A phenome-wide association study of CNVs genotyped from genome sequencing read depth in the UK Biobank
Summary
We developed a read-depth-based approach that allows accurate and scalable copy-number genotyping from genome sequencing data, including mosaic, recurrent, and multiallelic copy-number variants (CNVs) that are difficult to genotype using other methods. We genotyped each 5-kb segment throughout the genome in the UK Biobank cohort and performed phenome-wide association studies (PheWASs) using 13,215 traits under three different association models, identifying 501 CNVs associated with 1,537 traits. Of these, almost 75% were not found by comparable single-nucleotide variant (SNV)-based PheWASs. We detected signals with multiallelic CNVs, including a coding repeat within MUC1 (mucin 1, cell-surface associated) associated with stomach/duodenal polyps (p = 7.7 × 10−24), copy number of AMY1 (amylase alpha) genes associated with denture use (p = 2.4 × 10−29), and a multiallelic coding CNV within NEB, encoding muscle sarcomere protein, associated with muscle mass (p = 9.7 × 10−24).
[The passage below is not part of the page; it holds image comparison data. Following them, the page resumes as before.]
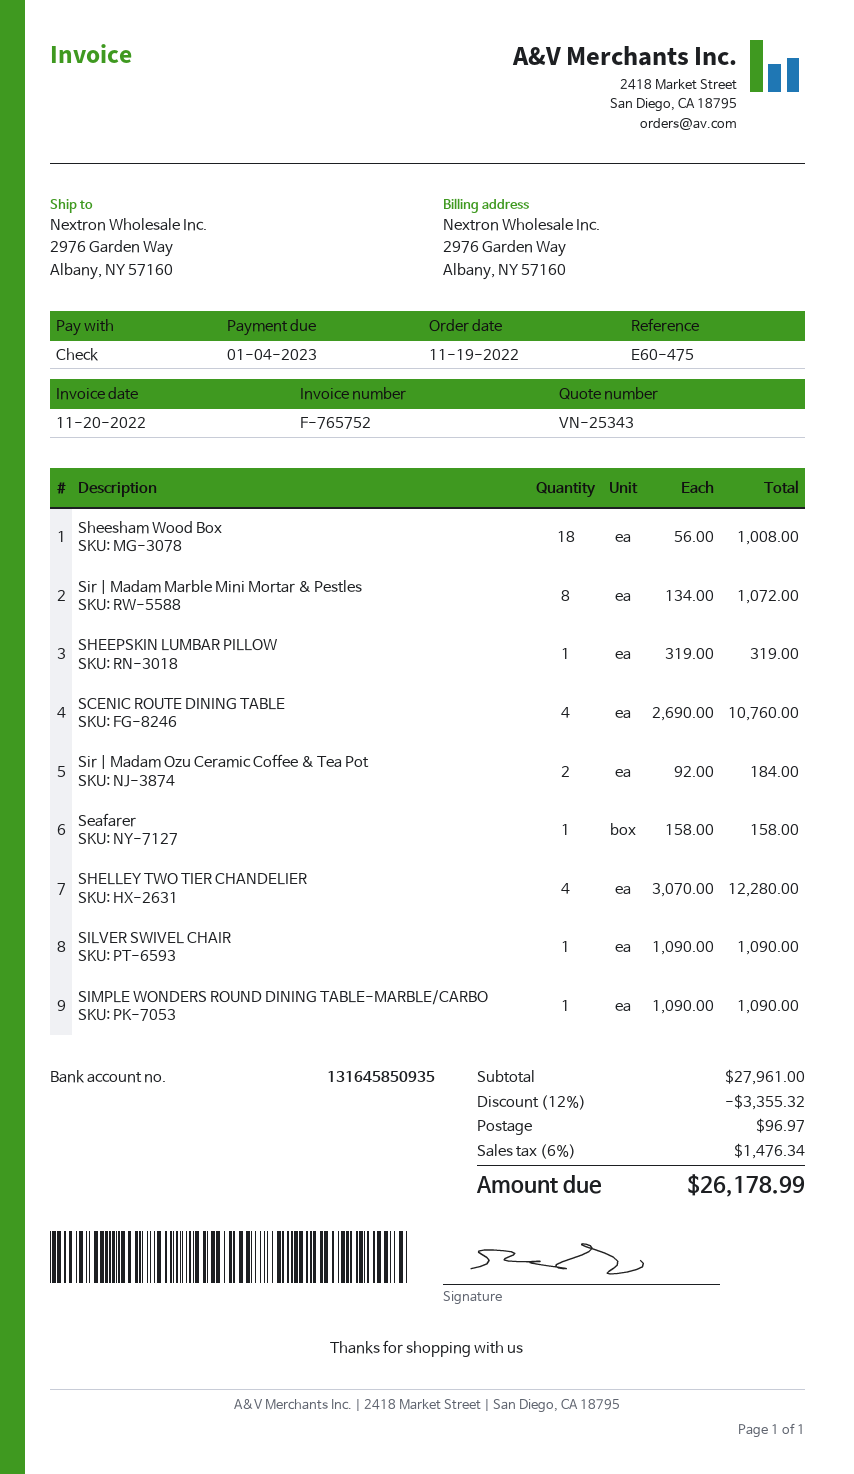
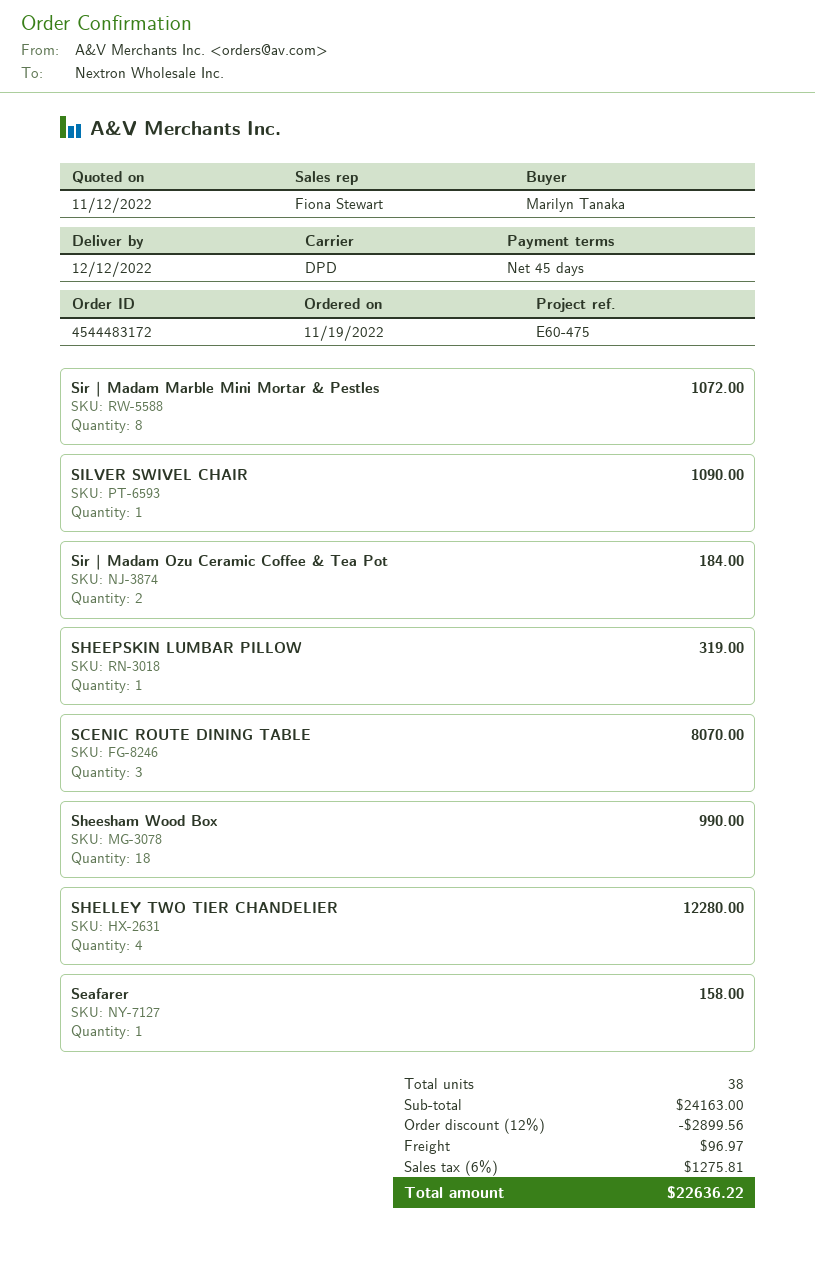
Sheesham Wood Box: 18 for 1008.00 -> 18 for 990.00
SCENIC ROUTE DINING TABLE: 4 for 10760.00 -> 3 for 8070.00
SIMPLE WONDERS ROUND DINING TABLE-MARBLE/CARBO: 1 for 1090.00 -> none
subtotal: 27961.00 -> 24163.00
discount: 12% = 3355.32 -> 12% = 2899.56
tax: 6% = 1476.34 -> 6% = 1275.81
total: 26178.99 -> 22636.22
We also identified intergenic CNVs with effects on traits known to be regulated by nearby genes. For example, carriers of rare non-coding deletions ∼100 kb upstream of MC4R, coding mutations in which are the most common cause of monogenic obesity, were, on average, ∼14 kg heavier than control subjects. In some cases, non-coding CNVs encompassed regulatory elements of the adjacent candidate gene. Using burden tests, we identified an excess of rare damaging non-coding SNVs within some of these regulatory elements associated with the same traits observed in CNV carriers. Our study provides a detailed map of functional CNVs, including complex loci that are recalcitrant to other methods, providing numerous insights into their effects on human traits.